By Ellen Freilich
NEW YORK, Oct 9 (Reuters) - Weekly U.S. sales of short-term U.S. Treasury debt drew solid demand on Tuesday with dealers taking the largest portions of the issues and yields on the issue remaining low, anchored by the Federal Reserve’s very low overnight rates.
At its September policy meeting, the Fed said it would keep the target range for its federal funds rate at zero to 1/4 percent and said it currently anticipated “that exceptionally low levels for the federal funds rate are likely to be warranted at least through mid 2015.”
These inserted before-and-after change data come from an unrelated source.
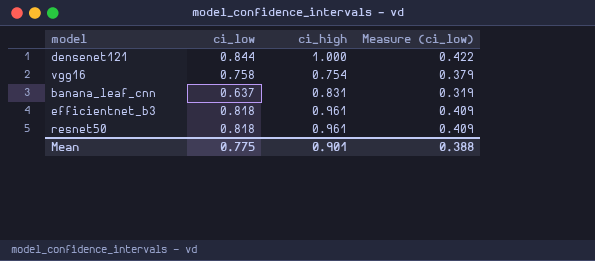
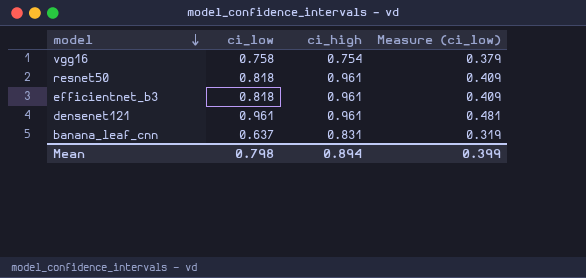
row order: none -> model descending
densenet121 | ci_low: 0.844 -> 0.961
densenet121 | ci_high: 1.000 -> 0.961
densenet121 | Measure (ci_low): 0.422 -> 0.481
Mean | ci_low: 0.775 -> 0.798
Mean | ci_high: 0.901 -> 0.894
Mean | Measure (ci_low): 0.388 -> 0.399

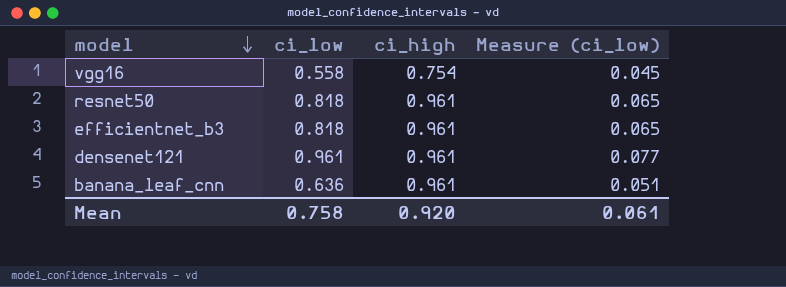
column Measure (ci_low) | formula: [ci_low] * 0.5 -> [ci_low] * 0.08
vgg16 | ci_low: 0.758 -> 0.558
banana_leaf_cnn | ci_low: 0.637 -> 0.636
banana_leaf_cnn | ci_high: 0.831 -> 0.961
Mean | ci_low: 0.798 -> 0.758
Mean | ci_high: 0.894 -> 0.920
Mean | Measure (ci_low): 0.399 -> 0.061

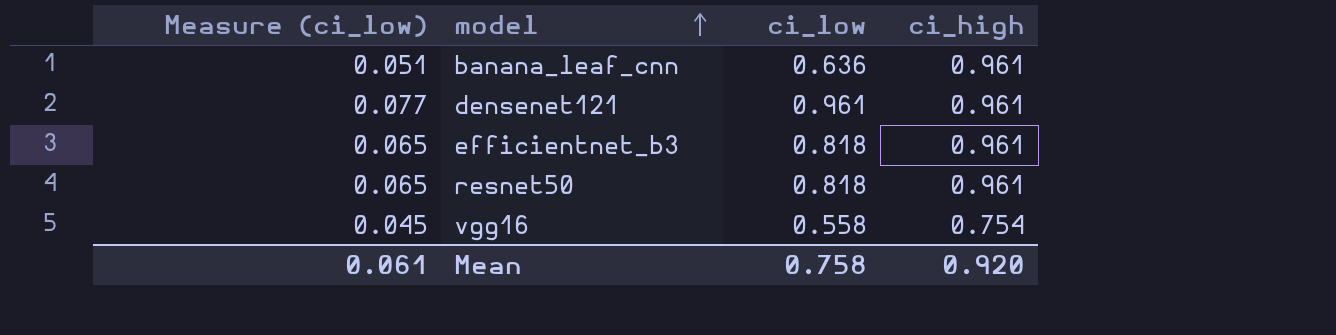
row order: model descending -> model ascending
column Measure (ci_low) | position: 4 -> 1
The Treasury sold $32 billion in three-month bills at a high rate of 0.100 percent, awarding 72.35 percent of the bids at the high. The value of bids received over those accepted, known as the bid-cover ratio, was 4.55.
The Treasury also sold $28 billion in six-month bills at a high rate of 0.145 percent, awarding 9.31 percent of the bids at the high. The bid-cover ratio was 4.68.
The three-month bill auction stopped one basis point short of the when-issued bid, the first auction to do so since April 2, said Thomas Simons, vice president and money market economist at Jefferies & Co in New York.
The appeal of the bill may have been its maturity date, Jan. 10, 2013, which bridges year-end, he said. The 4.55 bid cover ratio was “right in line with the recent average,” he said. Meanwhile, dealers got just 58.9 percent of the sale, the least since April 2.
The six-month bill auction stopped on the 11:30 a.m. bidding deadline yield of 14.5 basis points, making it the highest yielding six-month bill auction since Aug. 20, Simons said.
The 4.68 bid cover ratio for the six-month bill sale was slightly below the recent average, he said, and dealers got 70.4 percent of the sale, their largest share since Sept. 10.
“Apparently the buyside focused their attention on the three-month auction this week,” Simons said.
Still, with overnight general collateral repo rates offering yields in the mid-20 basis points, the buyside is unlikely to display a “huge interest” in bills and auctions “will continue to be dealer-dominated,” he said.
“The maturity dates (bridging year-end) brought out some increased interest from the buyside this week, but that bid will not be consistent going forward,” he said.
A sale of $40 billion in four-week bills is planned for Wednesday, Oct. 10, to be settled on Thursday, Oct. 11.